Anna, per esempio, si è fatta manipolare dal fratello per instaurare una relazione sessuale con lui – “Me lo raccontò come se fosse una fiaba“, dice la bambina mentre confessa a Lib quanto accaduto – e sua madre l’ha convinta che il nutrimento che le dava tramite la bocca fosse Manna dal cielo, ma anche che il digiuno fosse necessario per salvare lei ed il fratello defunto dalla dannazione infernale.

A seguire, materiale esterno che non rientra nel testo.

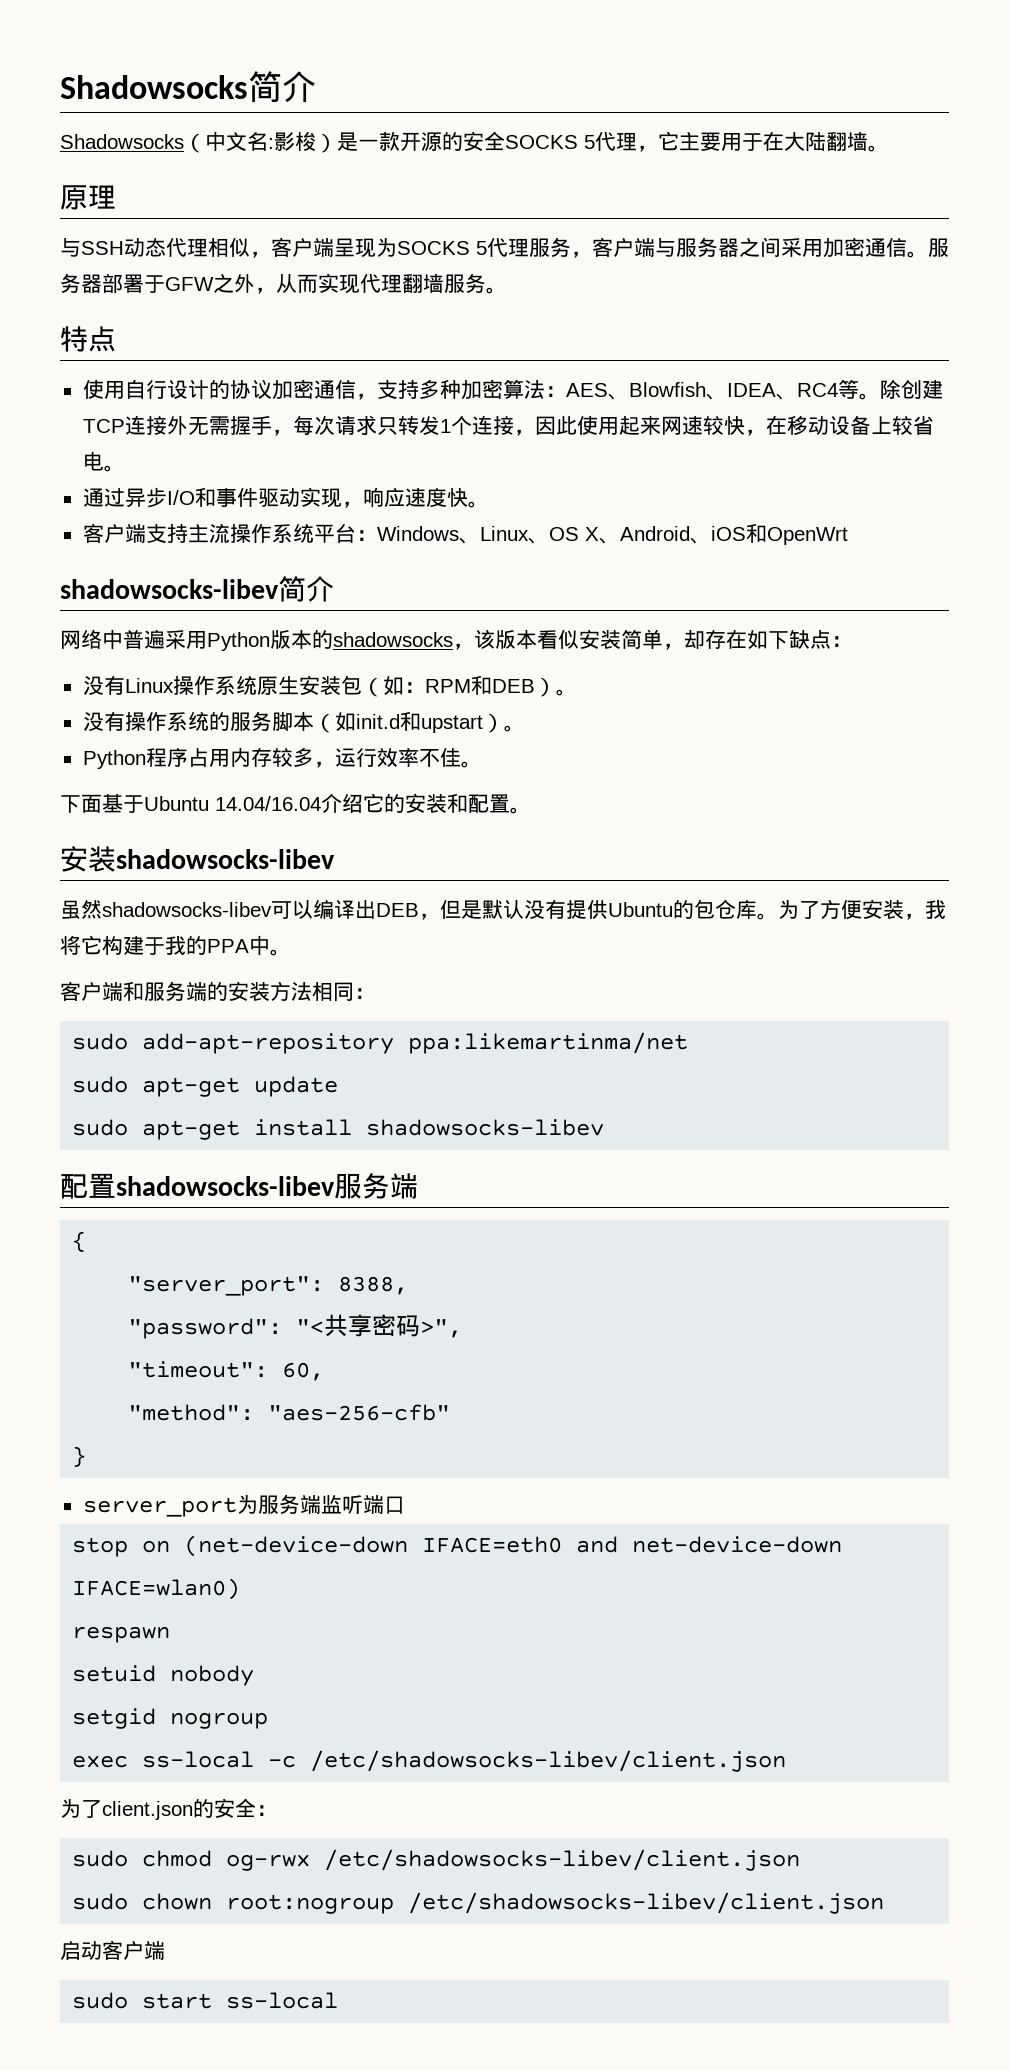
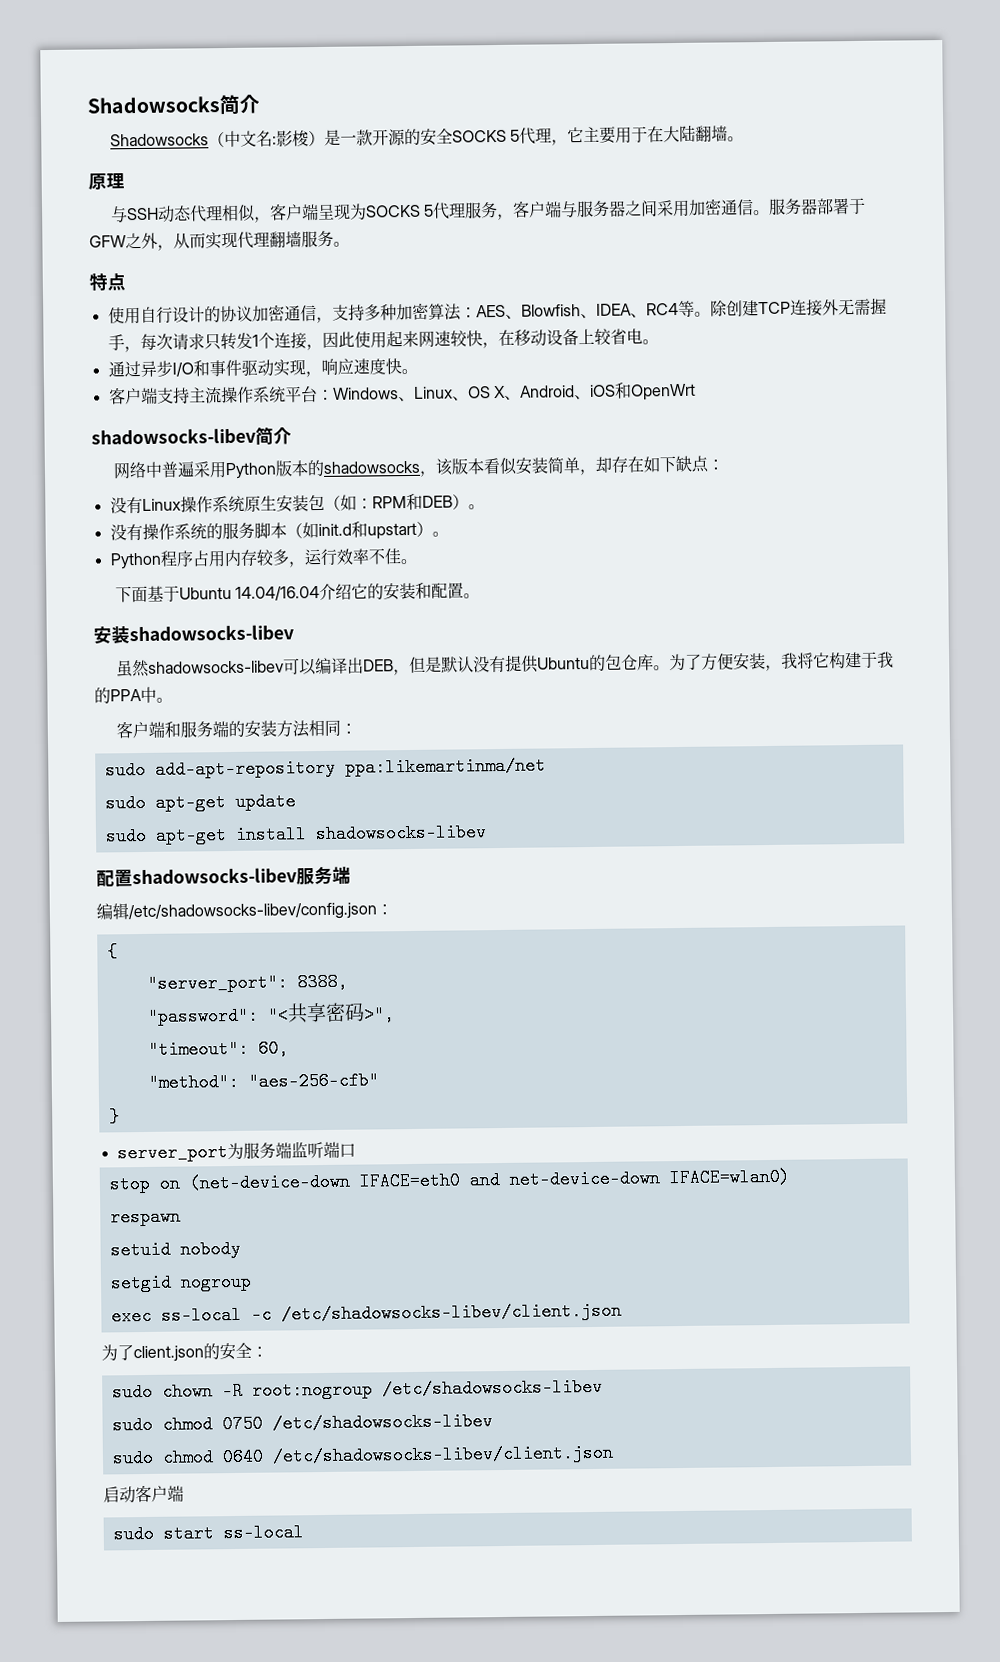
(418, 1186) none -> [96,902,393,922] // 编辑/etc/shadowsocks-libev/config.json：
[142,1849,801,1871] [72,1893,395,1914] chmod og-rwx /etc/shadowsocks-libev/client.json // sudo chown root:nogroup -> [161,1377,603,1401] [111,1412,493,1435] [111,1447,264,1468] chown -R root:nogroup /etc/shadowsocks-libev // sudo chmod 0750 /etc/shadowsocks-libev // sudo chmod 0640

Anche Lib, però, è capace di sfruttare il potere delle storie a suo vantaggio: come dicevamo, infatti, riesce a convincere Anna di essere morta e poi risorta, come è accaduto a Gesù. La donna capisce infatti che, per salvare Anna, deve usare lo stesso approccio che hanno usato tutti gli altri: inventarsi una storia che sia abbastanza convincente. Tutte le persone che circondano la bambina, dai suoi familiari al medico locale, dal prete ai pilastri della piccola comunità irlandese, sono talmente ossessionate dalle loro convinzioni che non riescono a vedere la realtà, anche se Lib prova in tutti i modi a mostrargliela (emblematica la scena in cui svela al comitato come si nutrisse Anna, una spiegazione semplice e razionale, ma nessuno le crede). La fantasia che Anna possa essere un giovane santa è infatti ben più appetibile e vantaggiosa che la triste realtà, ossia che non ci sia nulla di divino nel suo digiuno, ma che anzi la piccola rischi di morire. Per salvare Anna, Lib deve quindi usare le stesse “armi” di queste persone, sfruttando le credenze e la fede che stanno uccidendo Anna per aiutarla.